#### TASK MATERIAL
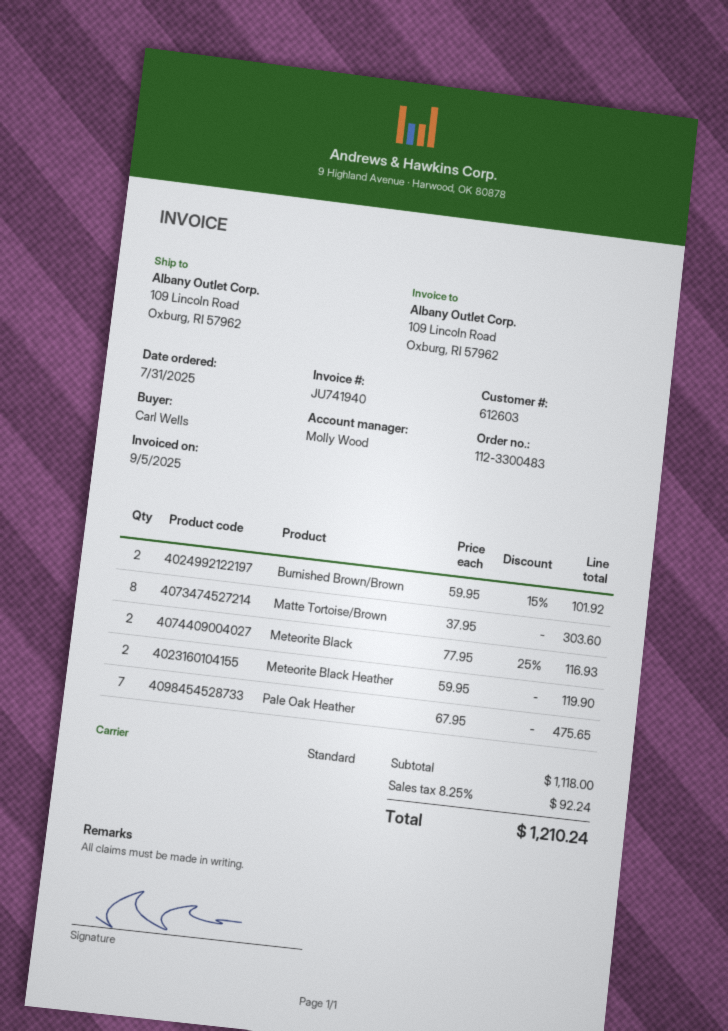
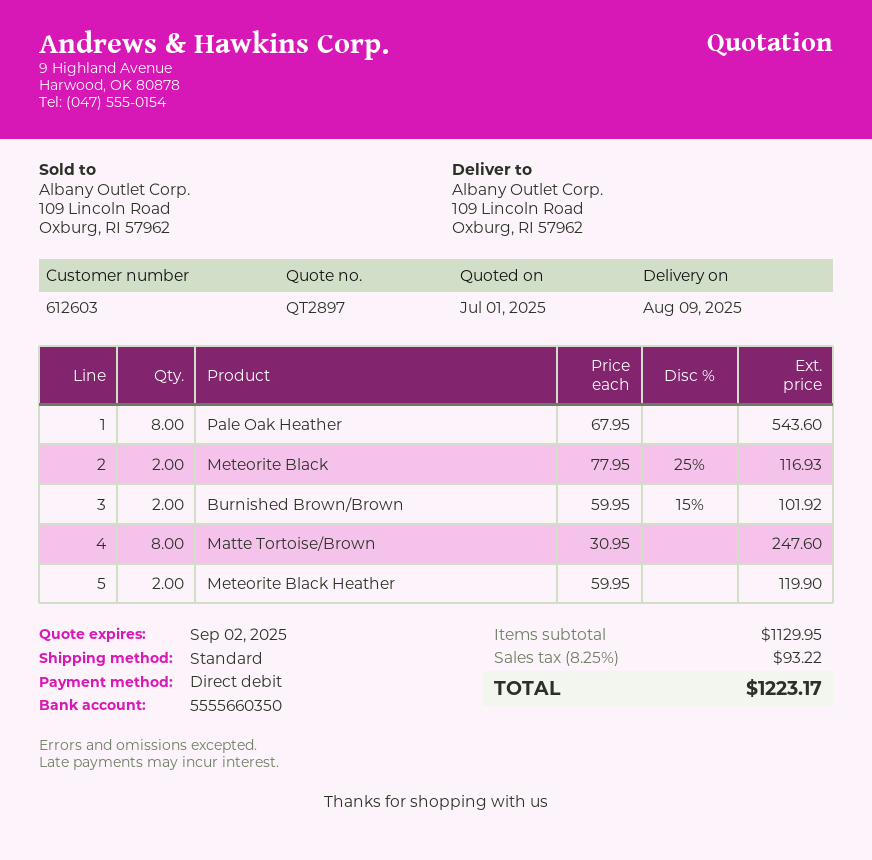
Matte Tortoise/Brown: 8 x 37.95 = 303.60 -> 8 x 30.95 = 247.60
Pale Oak Heather: 7 x 67.95 = 475.65 -> 8 x 67.95 = 543.60
subtotal: 1118.00 -> 1129.95
tax: 8.25% = 92.24 -> 8.25% = 93.22
total: 1210.24 -> 1223.17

#### ASSIGNMENT
With both ends included, please retype exactly the lines from the line containing "Pale Oak Heather: 7" to the final line of the data.

#### WRITTEN SOLUTION
Pale Oak Heather: 7 x 67.95 = 475.65 -> 8 x 67.95 = 543.60
subtotal: 1118.00 -> 1129.95
tax: 8.25% = 92.24 -> 8.25% = 93.22
total: 1210.24 -> 1223.17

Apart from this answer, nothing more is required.